> _What to work on_
Only the lines from the line with "font-size: 10px ->" through the end of the records belong in your reply, copied exactly, with every picture left out.

Start of Entries provided

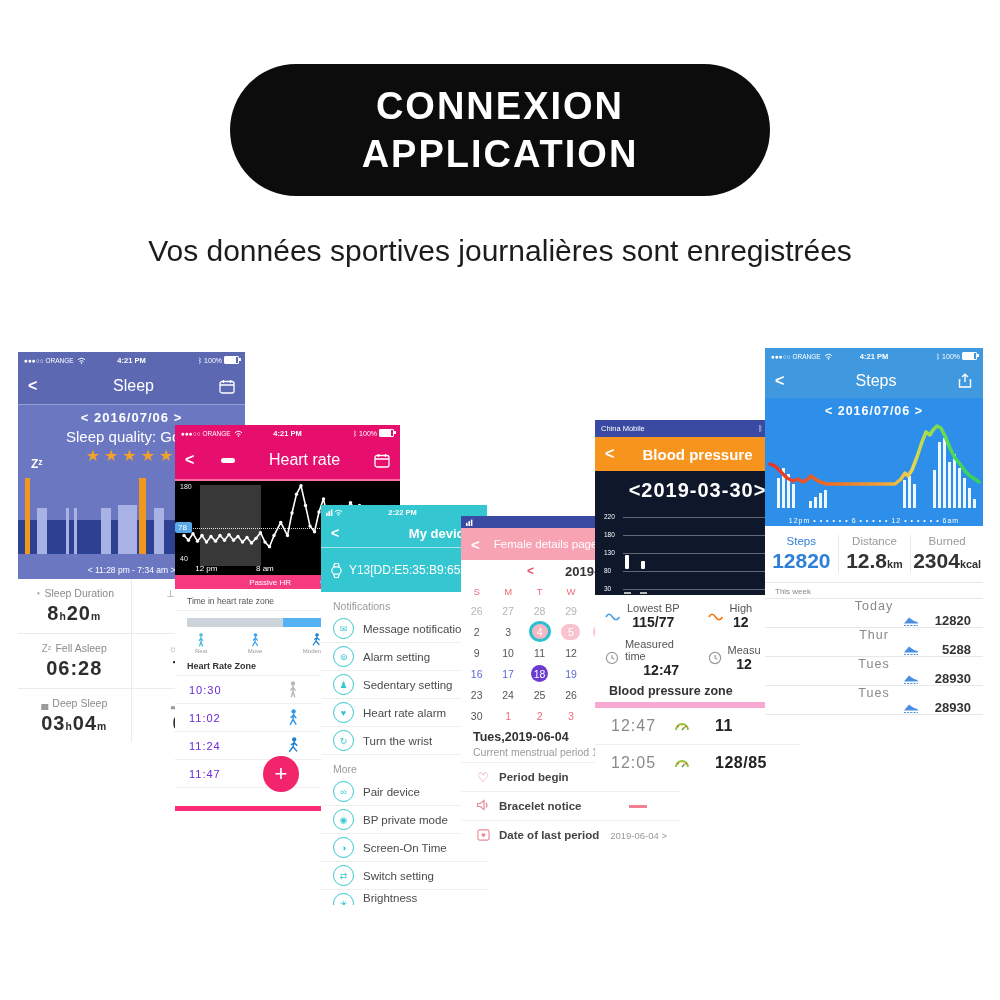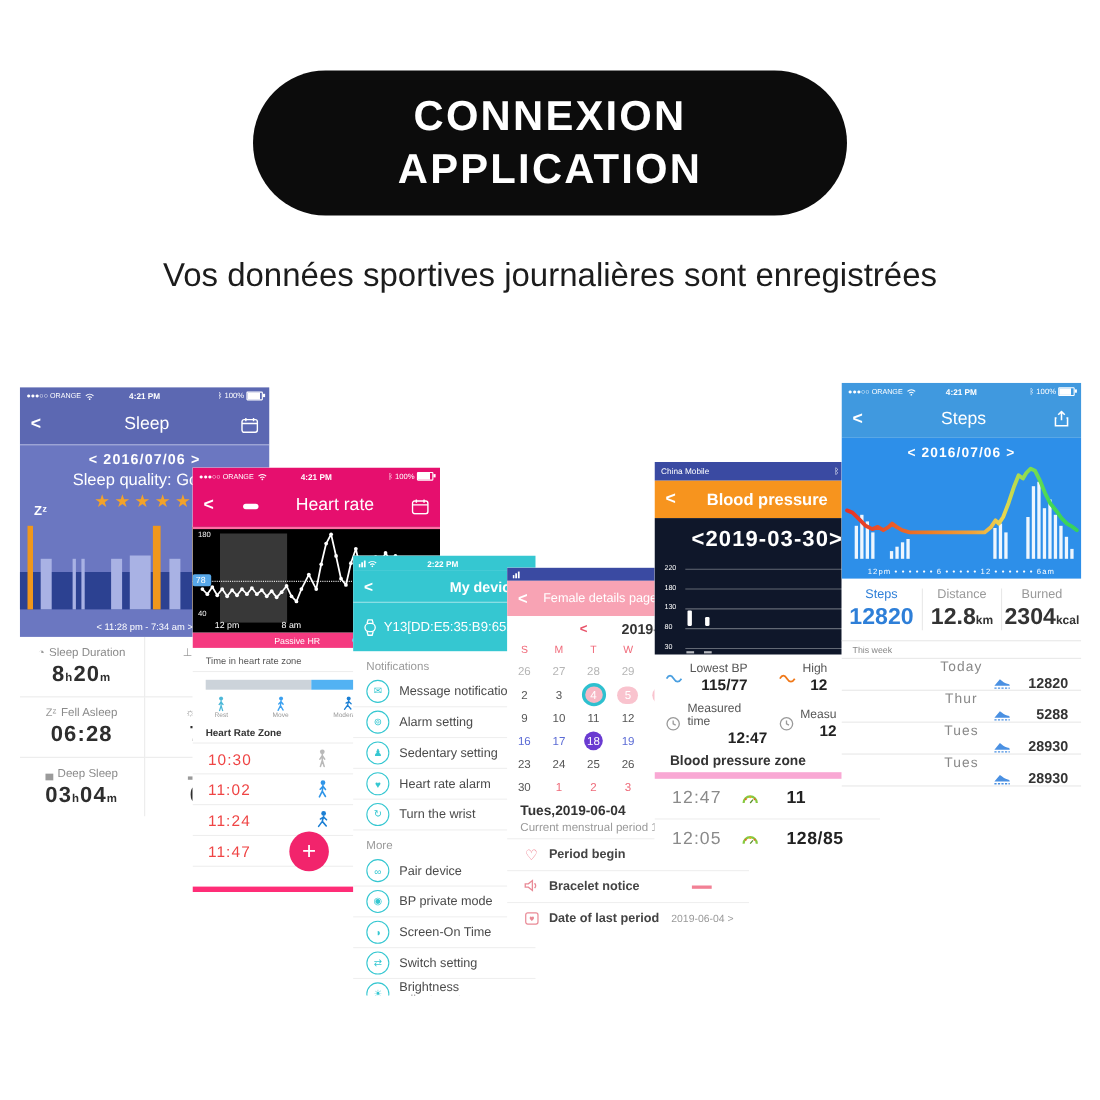"Lowest BP" .bp-stxt { align-items: flex-end -> center }
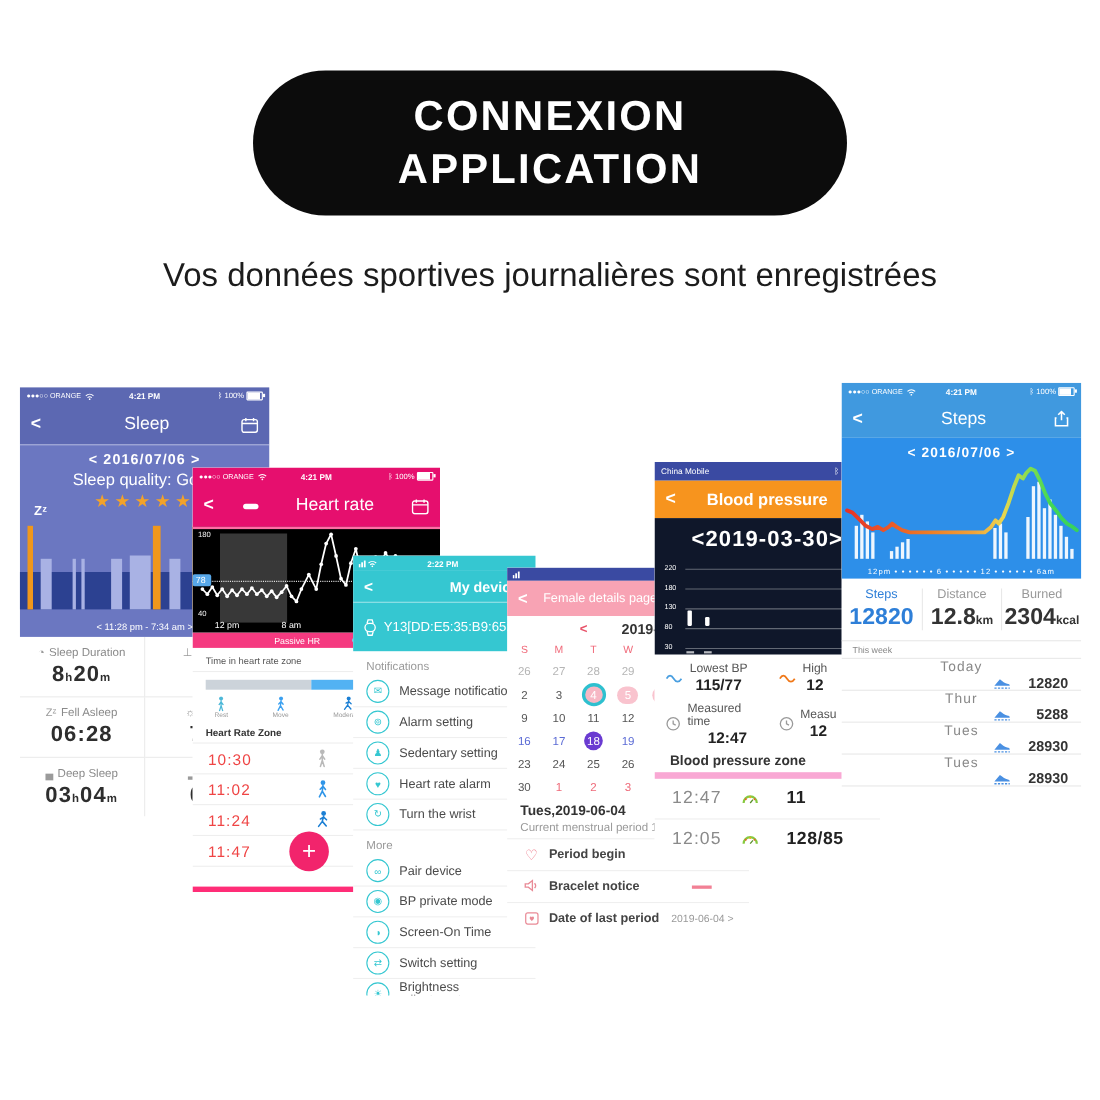"10:30" .hr-time { color: #ef4444 -> #6d28d9; font-size: 14px -> 11px }
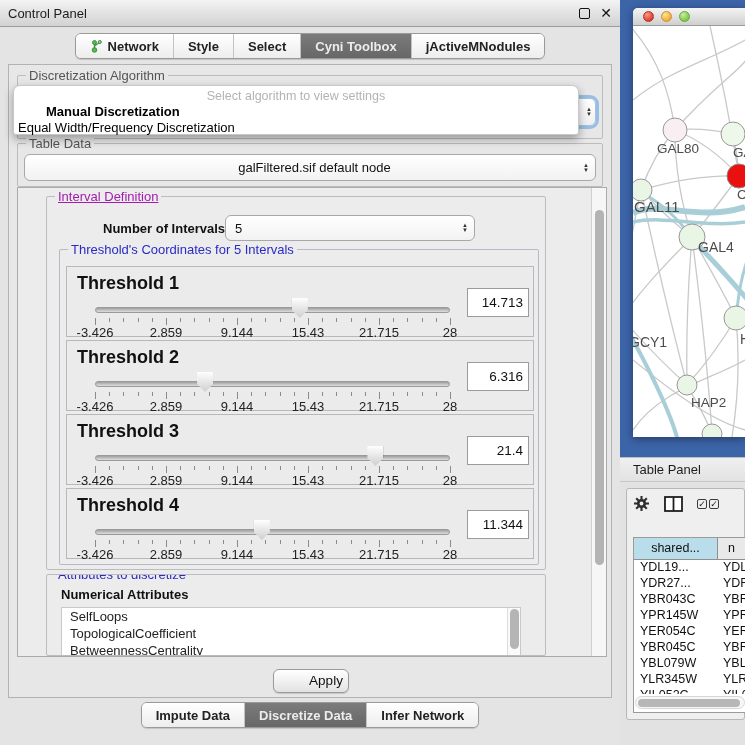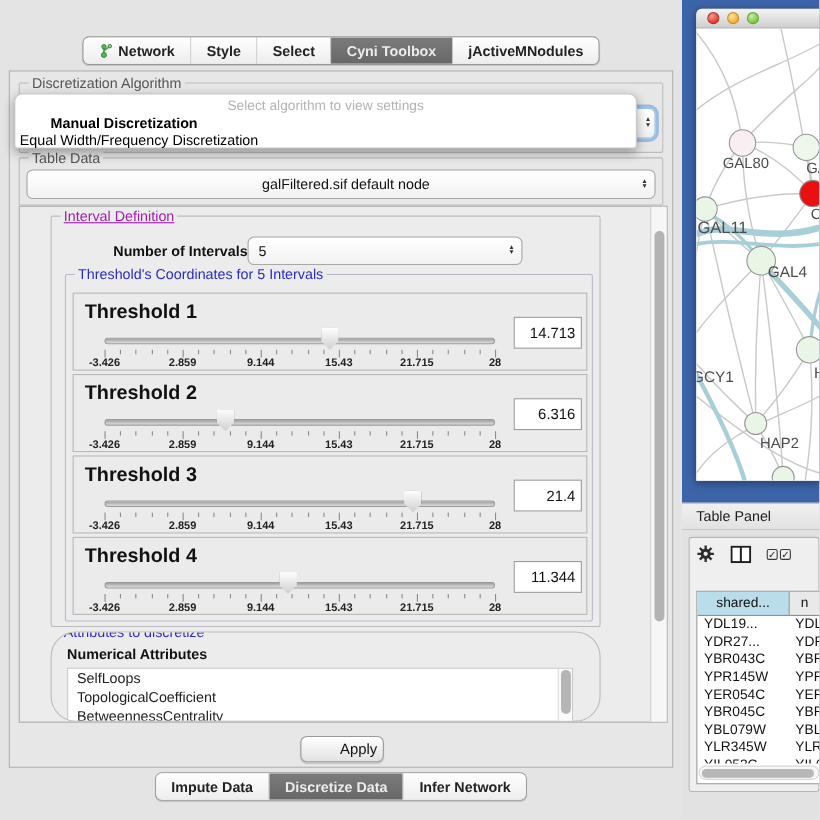"Control Panel" div.titlebar { html: none -> <div> <span>Control Panel</span> <span></span> <span></span> <span>✕</span> </div> }
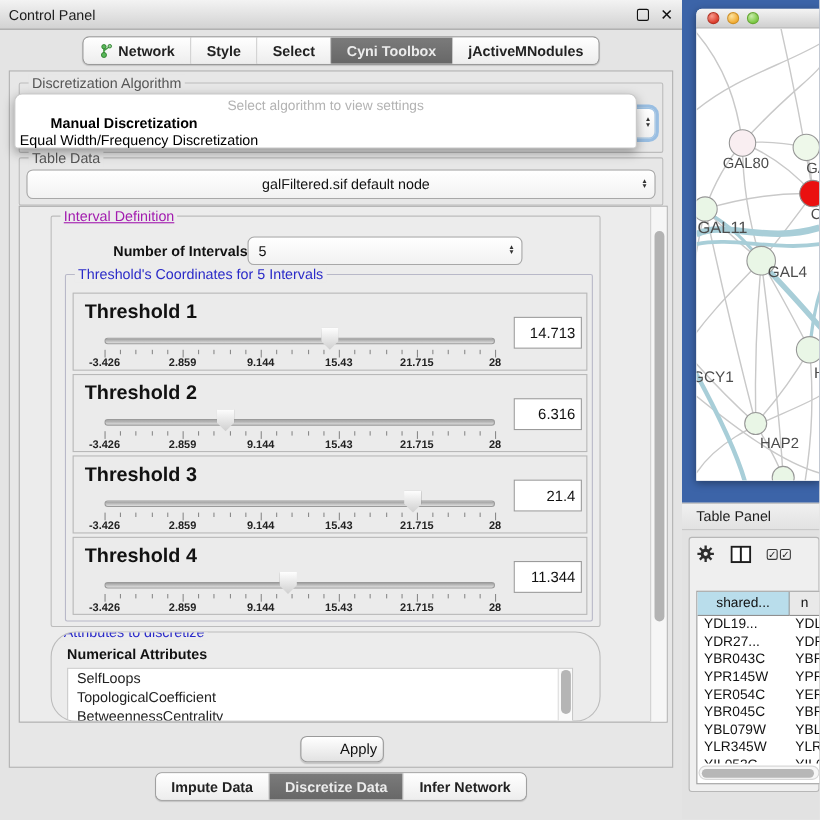"-3.426" .ticklabels span { font-size: 10px -> 13px; font-weight: bold -> normal }
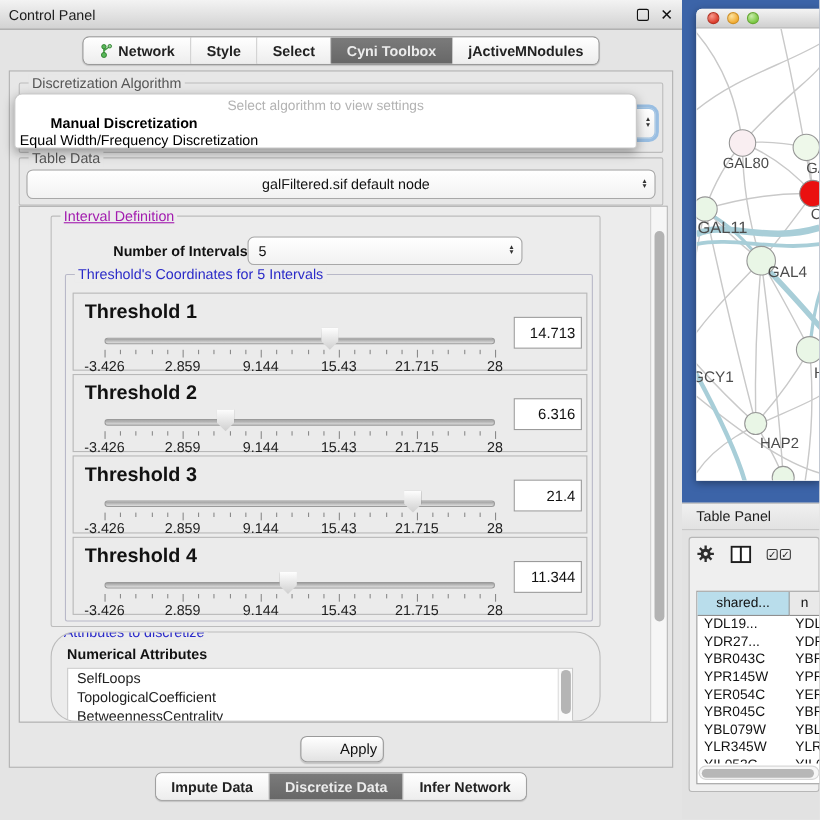"Attributes to discretize" .attr-group { border-radius: 23px -> none }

End of Entries provided

> _Response to this exercise_
"-3.426" .ticklabels span { font-size: 10px -> 13px; font-weight: bold -> normal }
"Attributes to discretize" .attr-group { border-radius: 23px -> none }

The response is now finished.